*YOUR OBJECTIVE*
Go through the records below and return each line that has "Current" in it.

*ENTRIES SUPPLIED*
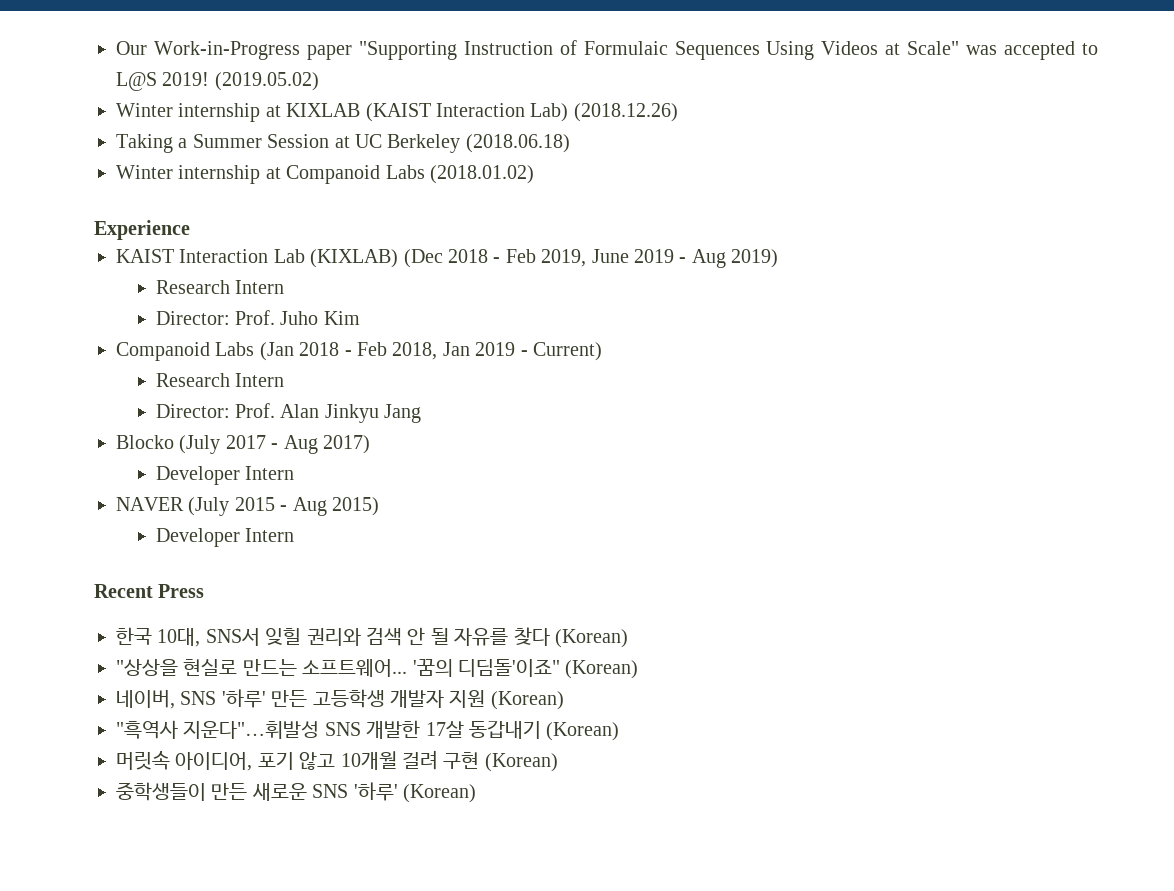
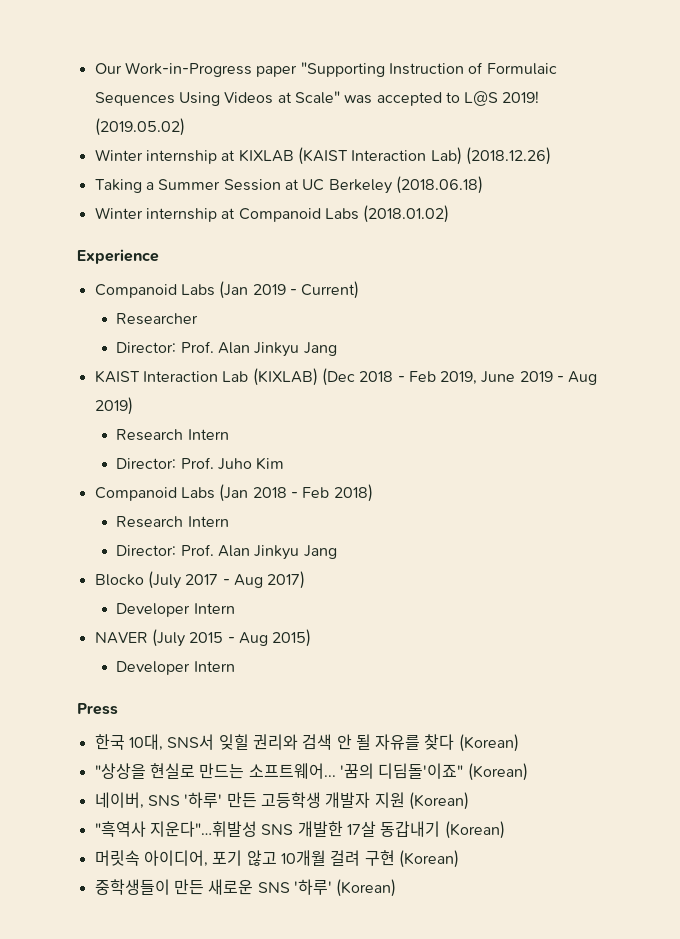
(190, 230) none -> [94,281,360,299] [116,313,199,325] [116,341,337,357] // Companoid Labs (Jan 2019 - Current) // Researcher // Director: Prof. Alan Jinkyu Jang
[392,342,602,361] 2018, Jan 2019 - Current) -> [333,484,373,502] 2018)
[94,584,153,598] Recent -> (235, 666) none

---

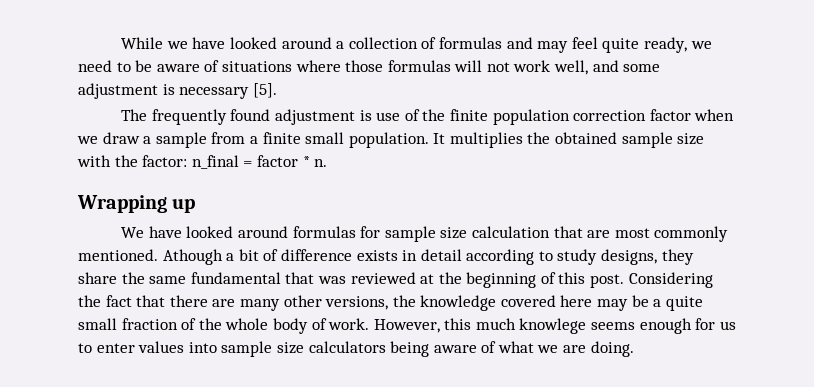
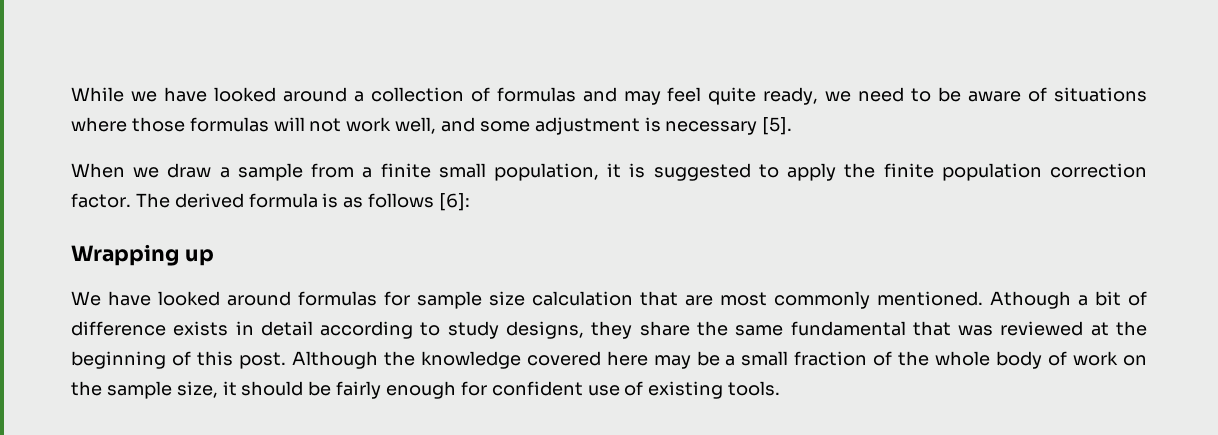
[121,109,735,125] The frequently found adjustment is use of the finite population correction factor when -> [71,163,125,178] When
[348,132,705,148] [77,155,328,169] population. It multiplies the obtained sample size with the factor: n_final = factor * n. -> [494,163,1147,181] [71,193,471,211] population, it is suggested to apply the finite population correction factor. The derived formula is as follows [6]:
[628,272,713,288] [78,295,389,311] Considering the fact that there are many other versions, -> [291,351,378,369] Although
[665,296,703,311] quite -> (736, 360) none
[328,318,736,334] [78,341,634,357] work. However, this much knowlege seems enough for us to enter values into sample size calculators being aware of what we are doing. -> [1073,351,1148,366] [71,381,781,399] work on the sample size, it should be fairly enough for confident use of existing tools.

...

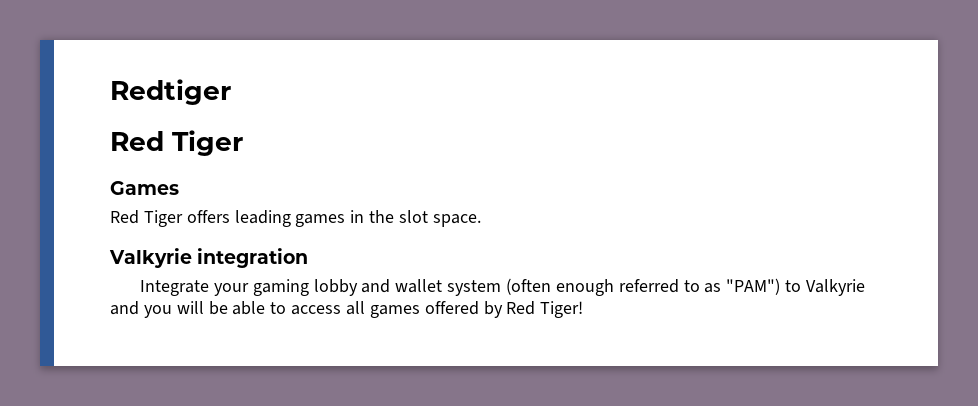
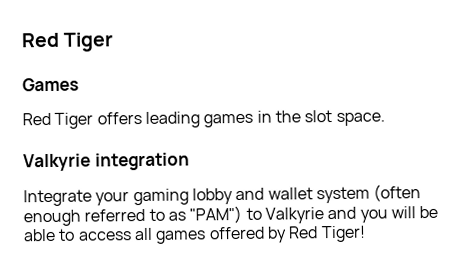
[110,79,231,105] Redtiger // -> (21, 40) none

*SOLUTION TO THIS EXERCISE*
(190, 230) none -> [94,281,360,299] [116,313,199,325] [116,341,337,357] // Companoid Labs (Jan 2019 - Current) // Researcher // Director: Prof. Alan Jinkyu Jang
[392,342,602,361] 2018, Jan 2019 - Current) -> [333,484,373,502] 2018)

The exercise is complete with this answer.